Funky things happen in short series
It bears repeating, even if Braves fans are tired of hearing it, that the 2021 Braves had the lowest win total of the playoff teams and still won it all. They were an 88-win team that took down the 106-win Dodgers in the NLCS in just six games. Remember the wild-card Nationals topping the Dodgers in 2019? We just watched the Mariners sweep the Blue Jays, Phillies sweep the Cardinals and Padres take down the 101-win Mets.
Recent history is littered with examples of inferior regular-season teams beating the powerhouse teams and the shorter the sample of play, the better the chances of an upset.
As for this specific team, just three losses in five games would do it this round and then only four in seven in the NLCS or World Series. They've lost at that rate a few times this season, even when they were scorching hot. Immediately after a 14-game winning streak, they lost three of five, including two to the Cubs. They lost five of six in early August and four of five in the middle of September.
A small string like that is all it takes.
What if the offense slumps? It happens! Even to a high-octane group like these Braves. They scored three runs in three games Sept. 21-23. If we looped in Sept. 20, it was six runs in four games.
What if Kenley Jansen falters again? From Aug. 27-Sept. 11, he blew three saves in seven chances, coughing up seven runs on seven hits in 5 2/3 innings. If a stretch like that happens again in a short series with close games, that alone could bury the Braves.
Just to reiterate, what if Strider gets injured during, say, the first inning of a Game 2 in a series? They'd then be scrambling to sort things out with the rotation and sometimes that's when one team gets a leg up.
You never know how it's going to go down, but sometimes for the hunted, it feels like we virtually blinked and their season was lost in the playoffs.
The field is loaded
One of the other 100-win teams is gone, but the Dodgers (111-51) could well be waiting for the Braves in the NLCS, if the Braves can get by the Phillies. On the AL side, the 106-56 Astros and 99-63 Yankees were fellow powerhouse division winners. Even if someone made the mistake of discounting teams like the Mariners, Phillies, Padres and Guardians, the Braves absolutely have their hands full with tough competition to repeat.
And anyway, even if the field looked weak, the odds for any individual team are pretty bad to win it all when there are eight teams remaining.

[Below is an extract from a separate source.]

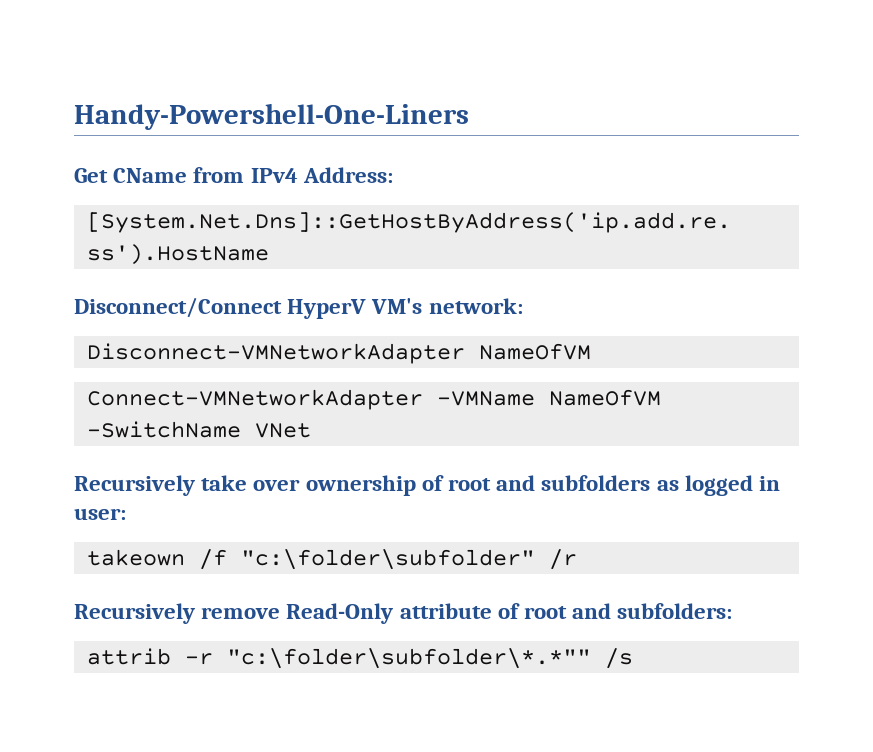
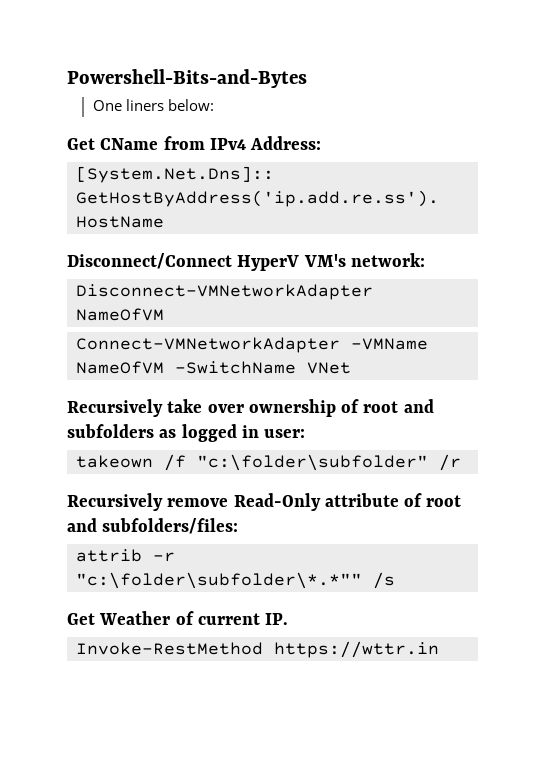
[74,103,469,130] Handy-Powershell-One-Liners -> [67,69,307,88] [92,99,214,111] Powershell-Bits-and-Bytes // One liners below:
[617,603,733,619] subfolders: -> [102,518,239,534] subfolders/files:
(633, 658) none -> [67,611,289,625] [76,641,439,658] // Get Weather of current IP. // Invoke-RestMethod https://wttr.in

Take this year, which is most certainly not a weak field. According to SportsLine, here are the odds to win the World Series:
- Dodgers, 25.2%
- Yankees, 19.1%
- Astros, 14.3%
- Padres, 12.6%
- Braves, 11.4%
- Phillies, 7.4%
- Guardians, 6.6%
- Mariners, 3.4%
One doesn't have to agree with the order above or dispersion of the percentages to understand the concept that with eight teams left, the individual odds for each are low. Specifically, here, however, we've got four teams with better chances and the Braves with not much better than a one in 10 chance.
The exercise I did above in coming up with occurrences that could derail the Braves? I'm well aware we could do this for every single team left. I didn't focus on the Braves because I felt like it; I focused on them because they are the defending champs and there's a reason we haven't seen a repeat champ since 2000. It's incredibly hard to do, the odds are against it and so much has to go a team's way in order for it to happen.
Someone is going to defy the odds this season. There will be a team that has enough things go their way that they'll be hoisting that "piece of metal" (tsk, tsk, Mr. Manfred) in early November and then be awarded rings next spring. Recent history says it won't be the Braves, that's all.
No one repeats anymore
It won't happen for the Braves because it didn't happen for the Diamondbacks, Angels, Marlins, Red Sox, White Sox, Cardinals, Red Sox, Phillies, Yankees, Giants, Cardinals, Giants, Red Sox, Giants, Royals, Cubs, Astros, Red Sox, Nationals or Dodgers.
That's sound logic, right?
Nah, it's not. I know that it's bad logic, but the odds are overwhelmingly against a Braves repeat this season, so I'll take 'em to lose at some point. Anyone who disagrees, you can have the Braves and I'll just take the field. Deal?